1) Se le <spese di incasso Riba> (chiamate anche <commissioni per
l'incasso>) sono il corrispettivo dovuto alla banca per il servizio
prestato, corrisposte da parte di chi riceve tale servizio (nel caso
in esame e' il fornitore dei beni), allora esse, come specificato
dalla circolare ministeriale 23 febbraio 1976, n. 11/501120, sono
assoggettate all'imposta sul valore aggiunto. Sebbene la banca
addebiti tali spese al cedente (che come gia' detto e' il proprio
cliente) in regime di esenzione Iva (in quanto corrispettivo di
prestazioni accessorie a operazioni oggettivamente esenti, ex
articolo 10, comma 1, punto 1, Dpr 633/72), sembrerebbe corretto il
comportamento del fornitore che, nel momento in cui le riaddebita in
fattura al proprio cliente (ossia colui che effettua il pagamento
tramite Riba), le considera quale corrispettivo per una prestazione
di servizio accessoria alla cessione dei beni, effettuata a proprio
nome e a proprie spese, e pertanto, ai sensi dell'articolo 12 Dpr
633/72, assoggettate alla stessa aliquota Iva del bene venduto. (In
questo senso, anche la risoluzione ministeriale 12 aprile 1980 n.

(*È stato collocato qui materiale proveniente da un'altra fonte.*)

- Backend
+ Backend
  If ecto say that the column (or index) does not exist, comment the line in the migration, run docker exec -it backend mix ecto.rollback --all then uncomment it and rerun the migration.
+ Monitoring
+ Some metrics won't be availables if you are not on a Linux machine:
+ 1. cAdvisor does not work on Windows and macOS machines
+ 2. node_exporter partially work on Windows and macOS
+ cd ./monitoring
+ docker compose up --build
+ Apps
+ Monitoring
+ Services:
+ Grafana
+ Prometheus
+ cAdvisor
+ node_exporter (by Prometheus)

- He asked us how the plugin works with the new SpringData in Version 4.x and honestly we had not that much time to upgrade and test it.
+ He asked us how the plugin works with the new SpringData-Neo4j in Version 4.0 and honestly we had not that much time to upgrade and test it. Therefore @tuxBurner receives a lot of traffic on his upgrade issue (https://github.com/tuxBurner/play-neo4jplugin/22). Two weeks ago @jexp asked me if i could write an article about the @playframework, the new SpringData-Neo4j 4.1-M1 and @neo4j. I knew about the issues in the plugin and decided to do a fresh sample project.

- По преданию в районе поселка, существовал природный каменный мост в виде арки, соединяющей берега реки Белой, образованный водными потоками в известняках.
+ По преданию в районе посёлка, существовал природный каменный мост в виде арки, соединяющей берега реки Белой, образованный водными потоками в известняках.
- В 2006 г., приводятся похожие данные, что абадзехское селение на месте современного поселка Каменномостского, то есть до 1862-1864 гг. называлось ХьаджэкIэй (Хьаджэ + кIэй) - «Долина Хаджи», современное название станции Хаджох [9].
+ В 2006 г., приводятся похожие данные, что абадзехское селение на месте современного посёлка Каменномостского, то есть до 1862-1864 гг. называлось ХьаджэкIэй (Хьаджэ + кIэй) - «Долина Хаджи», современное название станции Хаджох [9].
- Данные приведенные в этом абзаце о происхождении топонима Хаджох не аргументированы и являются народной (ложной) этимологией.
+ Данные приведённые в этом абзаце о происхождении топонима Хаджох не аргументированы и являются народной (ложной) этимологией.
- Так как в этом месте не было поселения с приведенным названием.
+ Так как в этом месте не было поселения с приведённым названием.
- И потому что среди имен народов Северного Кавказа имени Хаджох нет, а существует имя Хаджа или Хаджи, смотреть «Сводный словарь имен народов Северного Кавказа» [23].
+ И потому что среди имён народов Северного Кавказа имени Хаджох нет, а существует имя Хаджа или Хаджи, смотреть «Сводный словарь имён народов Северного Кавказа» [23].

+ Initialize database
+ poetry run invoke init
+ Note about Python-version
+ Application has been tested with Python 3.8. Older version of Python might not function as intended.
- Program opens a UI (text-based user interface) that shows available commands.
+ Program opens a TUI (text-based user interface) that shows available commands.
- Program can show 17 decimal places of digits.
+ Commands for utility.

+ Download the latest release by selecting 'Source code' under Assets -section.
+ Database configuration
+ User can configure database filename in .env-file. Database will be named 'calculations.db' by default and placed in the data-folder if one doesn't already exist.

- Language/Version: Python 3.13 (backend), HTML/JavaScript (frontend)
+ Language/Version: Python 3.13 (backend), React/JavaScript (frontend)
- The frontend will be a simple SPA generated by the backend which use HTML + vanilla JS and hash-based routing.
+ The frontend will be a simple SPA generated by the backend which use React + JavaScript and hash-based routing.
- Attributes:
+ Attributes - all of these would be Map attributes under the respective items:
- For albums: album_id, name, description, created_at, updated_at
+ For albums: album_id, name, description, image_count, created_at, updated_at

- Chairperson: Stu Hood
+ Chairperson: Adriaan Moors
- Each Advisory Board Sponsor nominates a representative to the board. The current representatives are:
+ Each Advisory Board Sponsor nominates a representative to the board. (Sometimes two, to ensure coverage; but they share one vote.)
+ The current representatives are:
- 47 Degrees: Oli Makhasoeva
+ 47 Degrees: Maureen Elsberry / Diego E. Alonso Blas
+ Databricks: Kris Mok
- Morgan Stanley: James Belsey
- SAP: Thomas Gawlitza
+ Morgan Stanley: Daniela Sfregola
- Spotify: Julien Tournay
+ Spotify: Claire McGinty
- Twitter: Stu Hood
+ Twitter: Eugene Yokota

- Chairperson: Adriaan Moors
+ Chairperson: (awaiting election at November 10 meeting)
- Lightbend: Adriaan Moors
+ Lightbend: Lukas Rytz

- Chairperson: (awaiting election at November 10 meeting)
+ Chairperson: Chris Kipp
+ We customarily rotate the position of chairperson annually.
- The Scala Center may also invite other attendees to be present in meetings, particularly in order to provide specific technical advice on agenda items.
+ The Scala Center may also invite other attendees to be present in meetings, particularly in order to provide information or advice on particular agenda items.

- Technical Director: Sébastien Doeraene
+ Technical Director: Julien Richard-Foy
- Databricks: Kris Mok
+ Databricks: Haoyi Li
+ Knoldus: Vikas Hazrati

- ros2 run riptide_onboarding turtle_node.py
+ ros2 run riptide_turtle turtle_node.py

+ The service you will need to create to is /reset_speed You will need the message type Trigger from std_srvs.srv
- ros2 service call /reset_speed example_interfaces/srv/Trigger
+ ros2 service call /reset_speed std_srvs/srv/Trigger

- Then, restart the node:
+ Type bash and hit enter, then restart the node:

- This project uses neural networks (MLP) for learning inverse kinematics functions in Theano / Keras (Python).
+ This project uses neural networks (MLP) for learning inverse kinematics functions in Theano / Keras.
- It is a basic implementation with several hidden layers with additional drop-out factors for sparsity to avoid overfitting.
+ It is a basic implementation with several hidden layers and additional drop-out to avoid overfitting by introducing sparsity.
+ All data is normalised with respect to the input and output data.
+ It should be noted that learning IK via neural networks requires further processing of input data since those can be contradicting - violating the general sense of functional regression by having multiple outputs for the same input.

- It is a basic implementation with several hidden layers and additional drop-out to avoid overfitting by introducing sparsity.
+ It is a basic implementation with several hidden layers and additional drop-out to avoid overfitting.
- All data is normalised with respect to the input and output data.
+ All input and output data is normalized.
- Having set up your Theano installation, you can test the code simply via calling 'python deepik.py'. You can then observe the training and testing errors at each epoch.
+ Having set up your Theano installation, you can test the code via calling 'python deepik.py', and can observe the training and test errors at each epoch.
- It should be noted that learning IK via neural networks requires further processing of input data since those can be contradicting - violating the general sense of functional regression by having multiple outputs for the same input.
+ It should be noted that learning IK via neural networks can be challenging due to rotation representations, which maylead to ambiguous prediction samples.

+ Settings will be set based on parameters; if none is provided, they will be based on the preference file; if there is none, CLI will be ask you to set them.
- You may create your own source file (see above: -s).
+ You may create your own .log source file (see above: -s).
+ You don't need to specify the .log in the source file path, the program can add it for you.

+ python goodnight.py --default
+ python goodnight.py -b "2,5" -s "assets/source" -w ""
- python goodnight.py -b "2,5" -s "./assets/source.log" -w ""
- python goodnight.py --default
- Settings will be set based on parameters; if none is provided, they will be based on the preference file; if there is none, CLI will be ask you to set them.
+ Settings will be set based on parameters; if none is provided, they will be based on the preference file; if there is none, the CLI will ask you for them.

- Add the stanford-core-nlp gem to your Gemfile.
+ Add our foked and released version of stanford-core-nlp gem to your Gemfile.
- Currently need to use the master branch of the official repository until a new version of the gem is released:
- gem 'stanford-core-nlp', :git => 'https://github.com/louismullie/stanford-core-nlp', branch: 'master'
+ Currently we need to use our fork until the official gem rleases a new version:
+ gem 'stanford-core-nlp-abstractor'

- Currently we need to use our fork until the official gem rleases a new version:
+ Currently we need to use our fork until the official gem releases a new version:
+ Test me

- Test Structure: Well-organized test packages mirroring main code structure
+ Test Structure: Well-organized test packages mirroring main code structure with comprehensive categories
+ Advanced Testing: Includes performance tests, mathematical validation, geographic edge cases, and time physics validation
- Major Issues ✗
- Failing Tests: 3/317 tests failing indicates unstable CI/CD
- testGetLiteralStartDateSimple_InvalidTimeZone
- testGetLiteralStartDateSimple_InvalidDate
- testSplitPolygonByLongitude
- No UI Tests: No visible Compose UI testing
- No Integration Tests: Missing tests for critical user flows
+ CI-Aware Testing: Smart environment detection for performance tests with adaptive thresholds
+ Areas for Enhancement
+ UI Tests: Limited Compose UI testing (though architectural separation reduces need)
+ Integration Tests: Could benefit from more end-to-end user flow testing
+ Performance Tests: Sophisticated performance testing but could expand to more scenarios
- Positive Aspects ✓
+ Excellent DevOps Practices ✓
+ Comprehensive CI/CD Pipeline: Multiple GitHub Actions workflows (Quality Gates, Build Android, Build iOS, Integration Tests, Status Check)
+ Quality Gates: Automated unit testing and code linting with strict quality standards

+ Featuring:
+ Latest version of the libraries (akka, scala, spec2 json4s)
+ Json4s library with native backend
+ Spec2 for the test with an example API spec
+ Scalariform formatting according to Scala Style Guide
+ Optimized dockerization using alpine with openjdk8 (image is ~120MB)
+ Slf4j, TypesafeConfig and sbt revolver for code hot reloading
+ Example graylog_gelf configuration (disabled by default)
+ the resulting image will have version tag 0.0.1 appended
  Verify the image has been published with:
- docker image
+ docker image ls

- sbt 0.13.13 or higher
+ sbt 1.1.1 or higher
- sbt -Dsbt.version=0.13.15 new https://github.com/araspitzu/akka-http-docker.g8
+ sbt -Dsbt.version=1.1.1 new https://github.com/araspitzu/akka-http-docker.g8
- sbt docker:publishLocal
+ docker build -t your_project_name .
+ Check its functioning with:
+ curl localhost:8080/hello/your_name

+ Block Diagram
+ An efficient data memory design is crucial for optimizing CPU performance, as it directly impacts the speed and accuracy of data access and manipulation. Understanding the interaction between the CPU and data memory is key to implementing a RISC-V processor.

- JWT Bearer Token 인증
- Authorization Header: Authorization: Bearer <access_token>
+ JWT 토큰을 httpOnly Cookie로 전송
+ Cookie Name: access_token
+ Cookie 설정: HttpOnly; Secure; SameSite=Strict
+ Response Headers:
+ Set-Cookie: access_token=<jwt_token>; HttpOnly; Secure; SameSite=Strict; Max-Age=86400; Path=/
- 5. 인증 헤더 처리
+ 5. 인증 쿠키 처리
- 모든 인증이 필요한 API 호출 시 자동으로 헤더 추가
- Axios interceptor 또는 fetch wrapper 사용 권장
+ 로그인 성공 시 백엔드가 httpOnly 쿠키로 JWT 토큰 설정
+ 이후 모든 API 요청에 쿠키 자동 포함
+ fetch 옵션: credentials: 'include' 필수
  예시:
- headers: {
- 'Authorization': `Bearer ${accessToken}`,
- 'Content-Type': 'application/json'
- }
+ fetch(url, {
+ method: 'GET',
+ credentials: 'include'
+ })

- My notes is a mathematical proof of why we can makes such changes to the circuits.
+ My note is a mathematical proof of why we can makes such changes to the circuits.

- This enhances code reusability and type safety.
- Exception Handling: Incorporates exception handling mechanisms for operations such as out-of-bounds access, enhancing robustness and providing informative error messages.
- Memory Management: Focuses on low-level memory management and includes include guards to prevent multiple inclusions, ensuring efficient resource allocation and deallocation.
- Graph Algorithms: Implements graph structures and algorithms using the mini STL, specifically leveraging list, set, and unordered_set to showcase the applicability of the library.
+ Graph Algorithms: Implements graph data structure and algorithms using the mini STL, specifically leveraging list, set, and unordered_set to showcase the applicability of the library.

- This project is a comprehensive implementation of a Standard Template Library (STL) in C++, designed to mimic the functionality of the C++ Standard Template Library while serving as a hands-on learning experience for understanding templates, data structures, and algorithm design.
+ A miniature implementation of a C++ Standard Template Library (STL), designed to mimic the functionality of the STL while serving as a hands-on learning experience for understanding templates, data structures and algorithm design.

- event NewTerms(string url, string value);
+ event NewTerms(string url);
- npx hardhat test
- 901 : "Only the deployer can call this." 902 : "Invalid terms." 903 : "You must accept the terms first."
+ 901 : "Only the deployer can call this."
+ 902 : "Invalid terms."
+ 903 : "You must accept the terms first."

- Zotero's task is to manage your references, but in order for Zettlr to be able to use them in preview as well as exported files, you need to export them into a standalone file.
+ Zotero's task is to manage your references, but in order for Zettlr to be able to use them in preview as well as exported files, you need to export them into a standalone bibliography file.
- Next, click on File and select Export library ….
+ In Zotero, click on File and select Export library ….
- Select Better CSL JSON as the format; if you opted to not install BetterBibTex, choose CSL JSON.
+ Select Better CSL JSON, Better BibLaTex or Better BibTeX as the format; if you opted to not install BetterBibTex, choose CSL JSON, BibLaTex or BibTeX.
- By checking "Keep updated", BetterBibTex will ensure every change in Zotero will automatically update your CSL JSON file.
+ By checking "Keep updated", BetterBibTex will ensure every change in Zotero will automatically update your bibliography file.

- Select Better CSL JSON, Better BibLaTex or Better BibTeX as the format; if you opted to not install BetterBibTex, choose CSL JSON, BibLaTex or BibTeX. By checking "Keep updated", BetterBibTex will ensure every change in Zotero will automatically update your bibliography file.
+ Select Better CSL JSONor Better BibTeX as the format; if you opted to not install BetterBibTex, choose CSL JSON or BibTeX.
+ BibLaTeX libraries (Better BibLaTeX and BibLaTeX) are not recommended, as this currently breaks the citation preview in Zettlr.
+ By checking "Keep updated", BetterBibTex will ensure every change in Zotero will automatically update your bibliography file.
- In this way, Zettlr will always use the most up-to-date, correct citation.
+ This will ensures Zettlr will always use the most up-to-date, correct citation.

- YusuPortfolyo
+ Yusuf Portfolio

331171 considera le spese bancarie come prestazione accessoria a una
cessione di beni).
2) Se, invece, le spese in esame sono <spese di emissione Riba>,
relative all'imposta di bollo che la banca ha assolto per le ricevute
medesime per conto del proprio cliente (che nel caso in esame e' il
cedente), allora costituiscono il rimborso di <un'anticipazione in
nome e per conto> e come tali non concorrono a formare la base
imponibile agli effetti Iva, ai sensi del punto 3, dell'articolo 15
del Dpr 633/72 (cosi' e' chiarito nella risoluzione ministeriale 22
maggio 1989 n. 550494).
In sede di riaddebito di tali spese di emissione Riba nella fattura
emessa dal cedente si devono considerare come <somme anticipate in
norme e per conto> e quindi, ai sensi del citato articolo 15, non
concorrono a formare la base imponibile purche' siano regolarmente
documentate. In questo senso si e' espressa l'amministrazione
finanziaria nella circolare ministeriale 23 febbraio 1976 n.
11/501120.
Per quanto riguarda le spese di insoluto, sembrerebbe corretto
considerarle quali <somme dovute a titolo di irregolarita'
nell'adempimento degli obblighi del cessionario>. Nel caso specifico,
l'irregolarita' nell'adempimento e' rappresentata dal mancato
rispetto dell'obbligo di pagamento entro la data di scadenza della
Riba. Ai sensi dell'articolo 15, comma 1, n. 1 del Dpr 633/72, tali
somme sono escluse dalla base imponibile. La medesima esclusione e'
da applicare anche nel caso in cui tali spese di insoluto siano
riaddebitate al proprio cliente, da parte del cedente i beni, a
titolo di <penalita' per ritardi nell'adempimento degli obblighi del
cessionario> (articolo 15, comma 1, n. 3), qualora nel contratto fra
le parti sia espressamente inserita tale clausola penale.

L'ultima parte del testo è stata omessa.